I select small theoretical and practical work packages that...

seem manageable in view of our very limited resources,
match our mixed background in applied machine learning, game theory, agent-based modeling, complex networks science, dynamical systems theory, social choice theory, mechanism design, environmental economics, behavioral social science, pure mathematics, and applied statistics, and
appear under-explored or neglected but promising or even necessary, according to our subjective assessment based on our reading of the literature and exchanges with individuals from applied machine learning, computer linguistics, AI ethics researchers, and most importantly, AI alignment researchers (you?).

Initial Reasoning

I believe that the following are likely to hold:

We don't want the world to develop into a very low-welfare state.
Powerful AI agents that optimize for an objective not almost perfectly aligned with welfare can produce very low-welfare states.
Powerful AI agents will emerge soon enough.
It is impossible to specify sufficiently well what "welfare" means (welfare theorists have tried for centuries and still disagree, common people disagree even more).
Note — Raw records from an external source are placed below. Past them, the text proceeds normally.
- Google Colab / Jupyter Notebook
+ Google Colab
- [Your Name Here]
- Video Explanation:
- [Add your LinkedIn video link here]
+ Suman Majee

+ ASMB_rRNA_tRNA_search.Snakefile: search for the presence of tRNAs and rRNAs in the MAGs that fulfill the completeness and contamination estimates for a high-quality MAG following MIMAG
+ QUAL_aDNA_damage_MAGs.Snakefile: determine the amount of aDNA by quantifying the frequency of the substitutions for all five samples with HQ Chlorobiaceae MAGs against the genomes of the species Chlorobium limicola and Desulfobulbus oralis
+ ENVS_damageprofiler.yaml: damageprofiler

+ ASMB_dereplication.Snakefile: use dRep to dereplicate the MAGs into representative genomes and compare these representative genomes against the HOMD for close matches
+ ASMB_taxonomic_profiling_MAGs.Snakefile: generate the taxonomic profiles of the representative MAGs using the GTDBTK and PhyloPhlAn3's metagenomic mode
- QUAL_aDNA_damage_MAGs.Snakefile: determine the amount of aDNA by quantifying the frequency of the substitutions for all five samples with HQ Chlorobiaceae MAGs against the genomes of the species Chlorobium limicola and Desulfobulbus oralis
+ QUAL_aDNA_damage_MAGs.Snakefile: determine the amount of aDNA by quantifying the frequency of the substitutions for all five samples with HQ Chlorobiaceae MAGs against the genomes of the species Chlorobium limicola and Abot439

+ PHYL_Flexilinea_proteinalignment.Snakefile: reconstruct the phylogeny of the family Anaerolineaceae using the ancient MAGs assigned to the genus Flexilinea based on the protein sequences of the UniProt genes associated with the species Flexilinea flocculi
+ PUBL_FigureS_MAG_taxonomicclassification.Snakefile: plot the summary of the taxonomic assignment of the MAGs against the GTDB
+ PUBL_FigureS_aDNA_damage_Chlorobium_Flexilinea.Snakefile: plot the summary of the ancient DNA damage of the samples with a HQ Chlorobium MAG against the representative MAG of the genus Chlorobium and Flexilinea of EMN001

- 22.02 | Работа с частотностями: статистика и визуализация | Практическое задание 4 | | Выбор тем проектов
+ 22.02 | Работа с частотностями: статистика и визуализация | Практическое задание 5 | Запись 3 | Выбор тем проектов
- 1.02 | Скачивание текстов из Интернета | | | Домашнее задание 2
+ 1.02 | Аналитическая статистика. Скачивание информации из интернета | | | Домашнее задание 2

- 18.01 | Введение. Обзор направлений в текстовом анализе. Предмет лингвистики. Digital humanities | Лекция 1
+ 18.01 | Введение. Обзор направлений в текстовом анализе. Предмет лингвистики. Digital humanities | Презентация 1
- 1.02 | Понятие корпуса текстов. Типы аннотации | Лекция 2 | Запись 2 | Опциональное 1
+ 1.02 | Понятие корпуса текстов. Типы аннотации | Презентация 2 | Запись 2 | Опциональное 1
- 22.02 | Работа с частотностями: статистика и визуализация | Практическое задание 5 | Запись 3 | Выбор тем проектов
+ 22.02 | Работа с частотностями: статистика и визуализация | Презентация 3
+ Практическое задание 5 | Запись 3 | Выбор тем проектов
My puzzling conclusion from this is:

We can't make sure that powerful AI agents optimize for an objective that is almost perfectly aligned with welfare.
Hence we must try to prevent that any powerful AI agent optimizes for any objective whatsoever.

Those of you who are Asimov fans like me might like the following...

Six Laws of Non-Optimizing

Never attempt to optimize* your behavior with regards to any metric.
Constrained by 1, don't cause suffering or do other harm.
Constrained by 1-2, prevent other agents from violating 1 or 2
Constrained by 1-3, do what the stakeholders in your behavior would collectively decide you should do.
Constrained by 1-4, cooperate with other agents.
Constrained by 1-5, protect and improve yourself.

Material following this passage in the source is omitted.